Setting up dm-cache on Arch Linux
On the Linux kernel, dm-cache is the device mapper solution to implementing tiered storage. Unfortunately there isn't much documentation on how to set it up, as most resources will guide you towards using lvmcache (which is just metadata on top of dm-cache).
Why dm-cache?
It's extremely flexible if you're willing to put in the effort. You can layer any number of block devices on top of any number of block devices, regardless of their size.
It works well on already existing filesystems, unlike bcache (requires adding a superblock) and lvmcache (requires using lvm).
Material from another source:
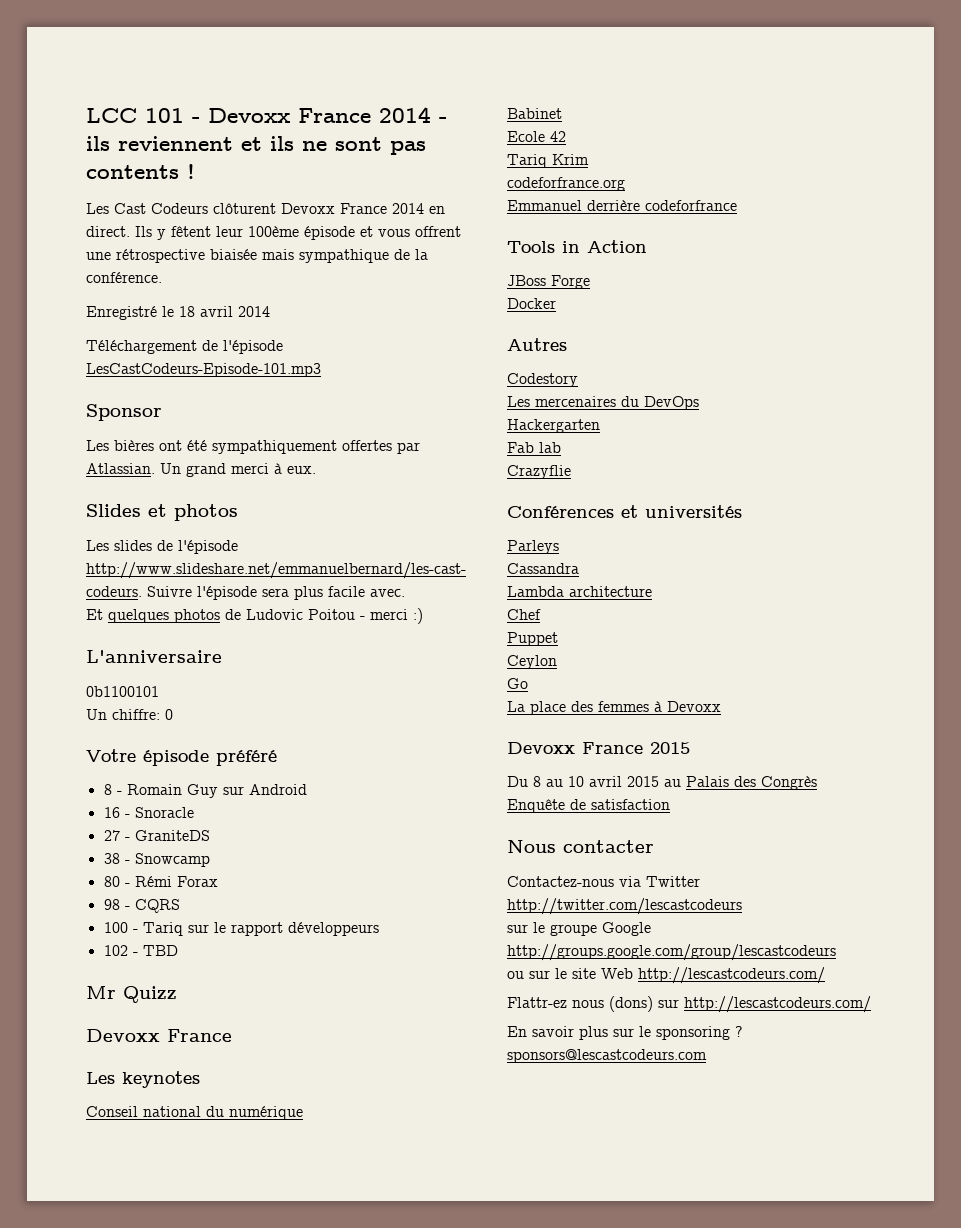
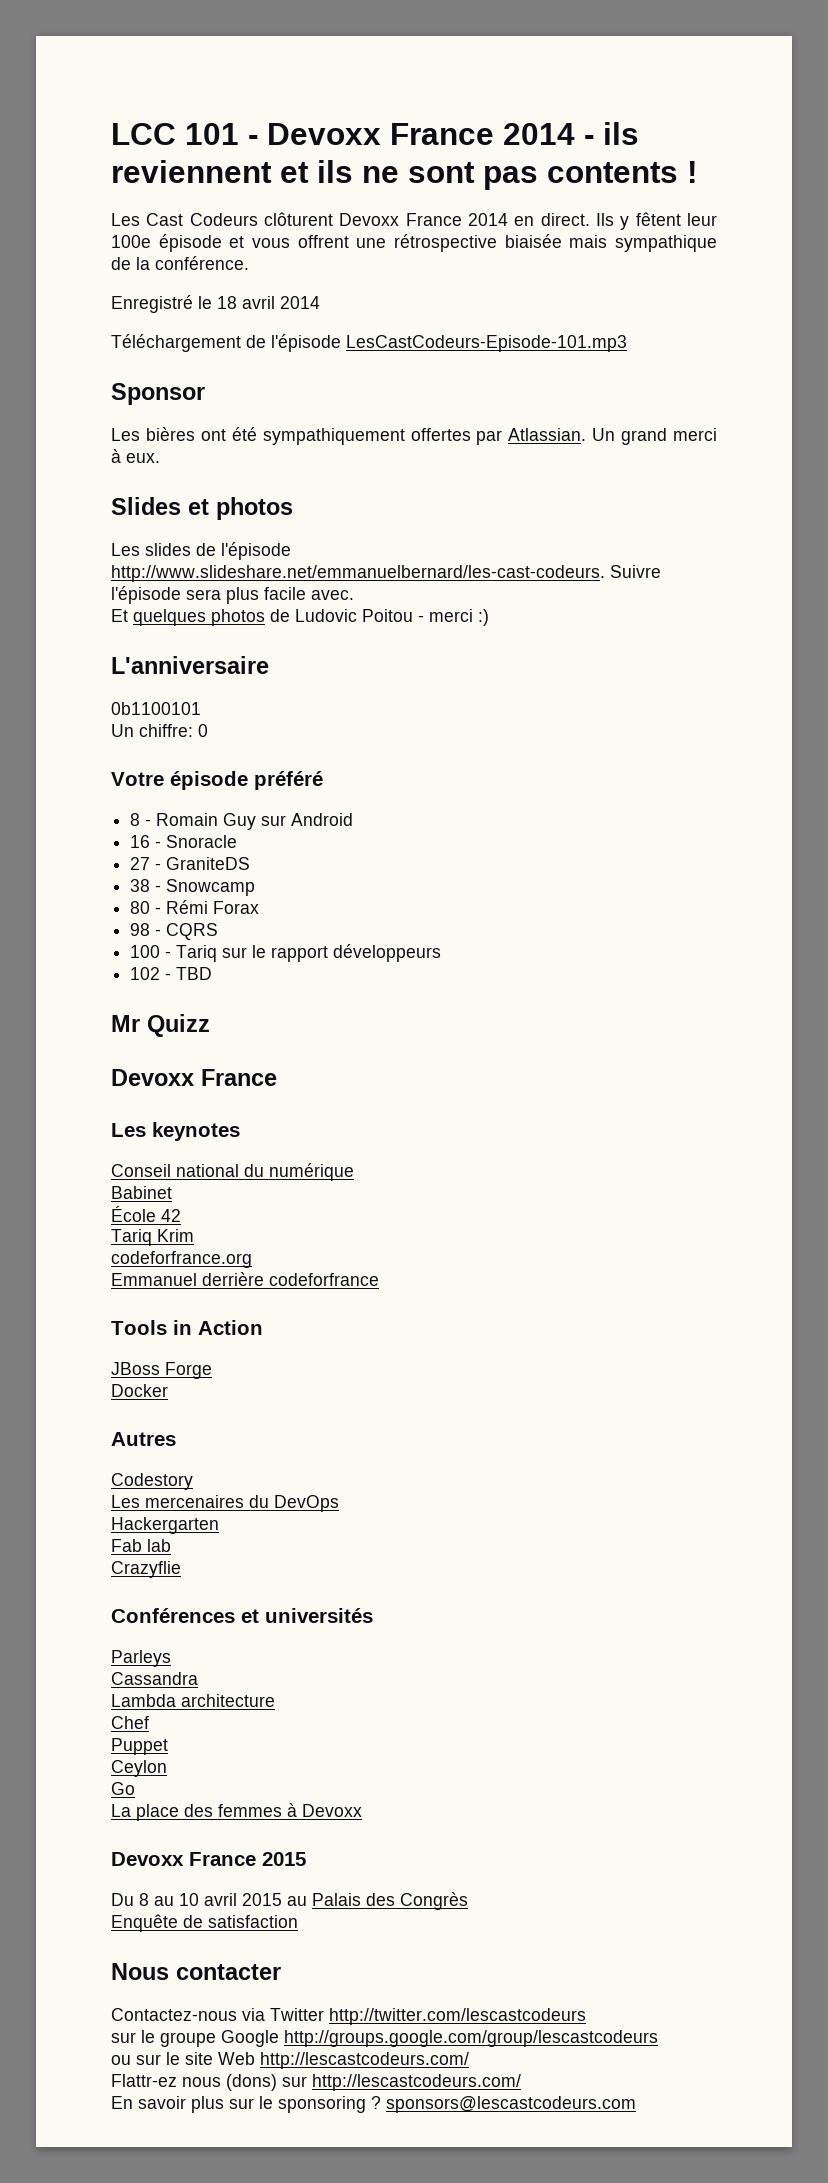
[248,226,299,237] 100ème -> [111,235,151,248] 100e
[507,131,545,142] Ecole -> [111,1206,156,1222] École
If you're starting from scratch this is still relevant, as it means you always have the option to mount your uncached filesystems as-is without any modifications should you decide to stop using dm-cache, or if the caching device fails (assuming writethrough).
Unlike bcache1, it has no tunables2 and seems to adapt well to changing workloads on its own, making it a close to set-it-and-forget-it setup.
Setting it up
I am assuming you have a filesystem on /dev/disk/by-id/ata-HDD
(a
slow device) and your cache disk is /dev/disk/by-id/ata-SSD
(a fast
device).
First, you need to settle on a block size3, I will use 256
sectors
(128 KiB, sectors are always 512-bytes regardless of actual devices'
physical sector sizes).
Then you need to figure out the size of the metadata. There is no documentation on this that I can find, but this mailing list message4 indicates 4 MiB (8192 sectors) plus 16 bytes per cache block.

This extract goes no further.